Stokkur Geyser with the BTD and infrasound microphones in the foreground.
Acoustic and Electric Signals of Geysers
Geysers provide natural analogues to lava fountains, allowing us to investigate eruption dynamics in accessible environments. We conduct measurement campaigns at Pōhutu (New Zealand), Strokkur (Iceland), Andernach (Germany), and even at the Jet d’Eau (Switzerland) to capture a diverse range of fountain behaviors. Using synchronized infrasound and audio microphones with high-speed video, we track the growth and rupture of water bulges that initiate geyser eruptions and model their acoustic sources as monopoles. To explore the associated electrical signals, we deploy a Biral Thunderstorm Detector to measure rapid changes in the local electric field caused by rising and widening water jets. By combining observational data with finite-element modeling and empirical relationships, we aim to invert for key physical parameters and establish links between fluid motion, sound generation, and electrical discharge during eruptive processes.
Running project
Gestrich, J.E., Cimarelli, C., Fee, D. et al. The acoustics of bulge rise and rupture at Strokkur geyser. Bull Volcanol 87, 82 (2025). https://doi.org/10.1007/s00445-025-01876-3
Sketch showing the the radiation of large and fine scale turbulence (LST and FST) during volcanic eruptions of gas and tephra particles. | © Julia Gestrich
Volcanic Jet Noise
Explosive volcanic jets produce powerful acoustic signals that encode eruption intensity and jet geometry.
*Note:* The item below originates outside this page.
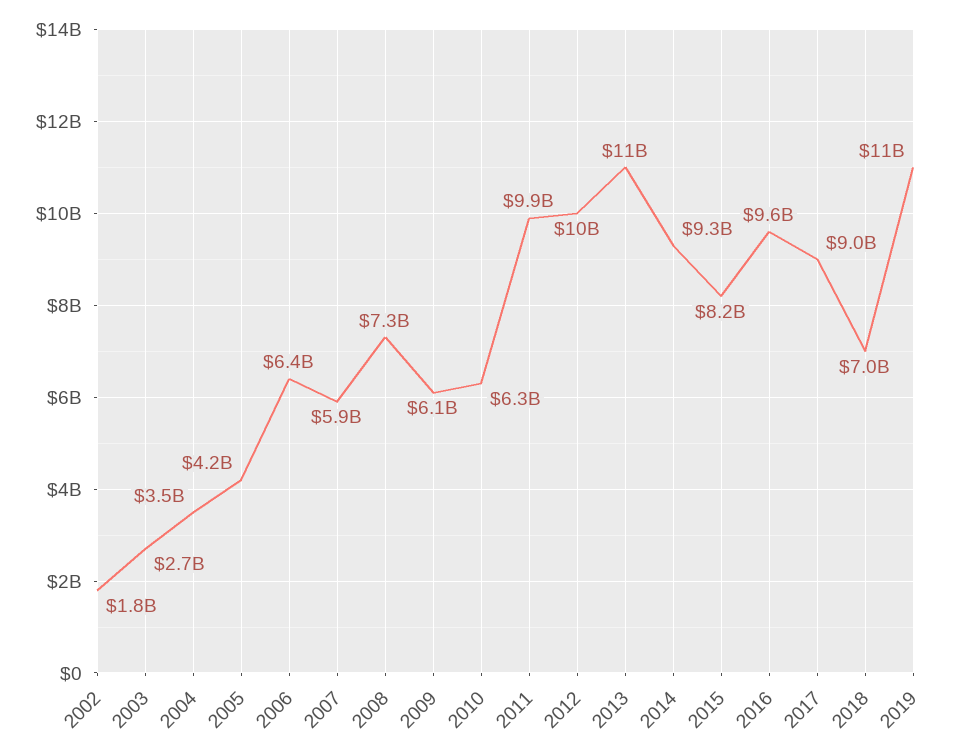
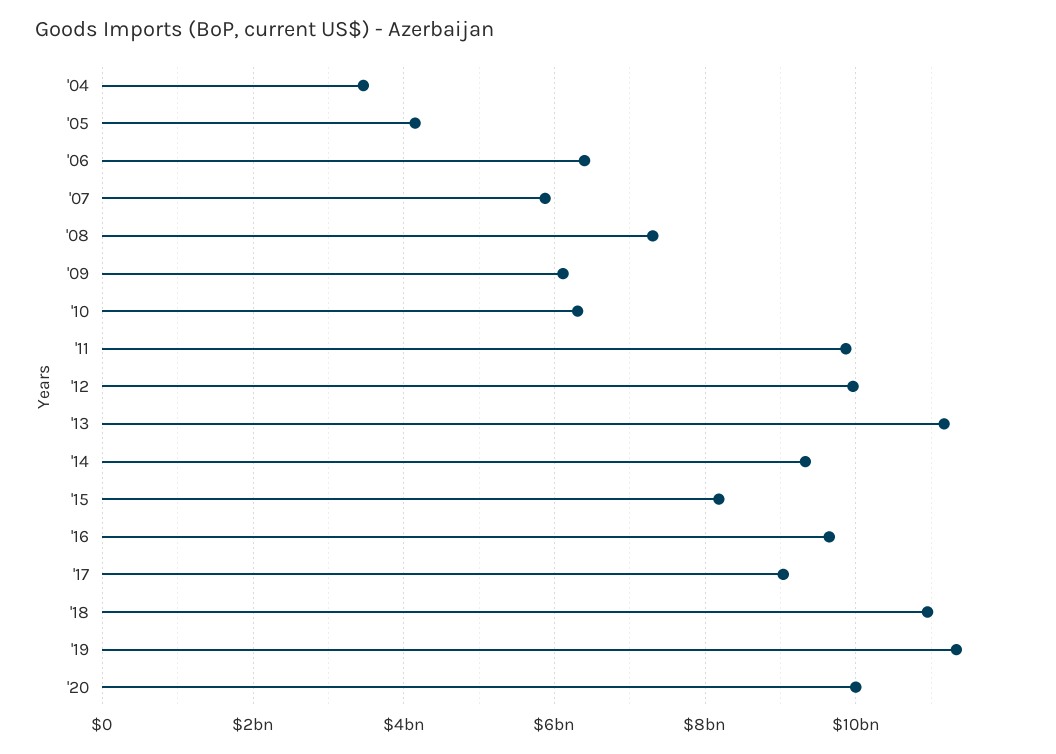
2002: 1800000000 -> none
2003: 2700000000 -> none
2018: 7000000000 -> 11000000000
'20: none -> 10000000000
I developed a spectral fitting algorithm to fit jet noise similarity spectra of large and fine scale turbulence (LST and FST) to eruption data and published open source code for reproducible analysis. Applying jet noise scaling to the 2018 Kīlauea lava fountains allowed us to track changes in fountain height and width directly from acoustic spectra. To explore the role of particle load on the acoustic source we performed controlled shock tube experiments and sustained jetting experiments outdoors. By linking laboratory experiments, theory and natural observations we improve physical models that extract eruption parameters from sound and help refine remote monitoring of hazardous activity.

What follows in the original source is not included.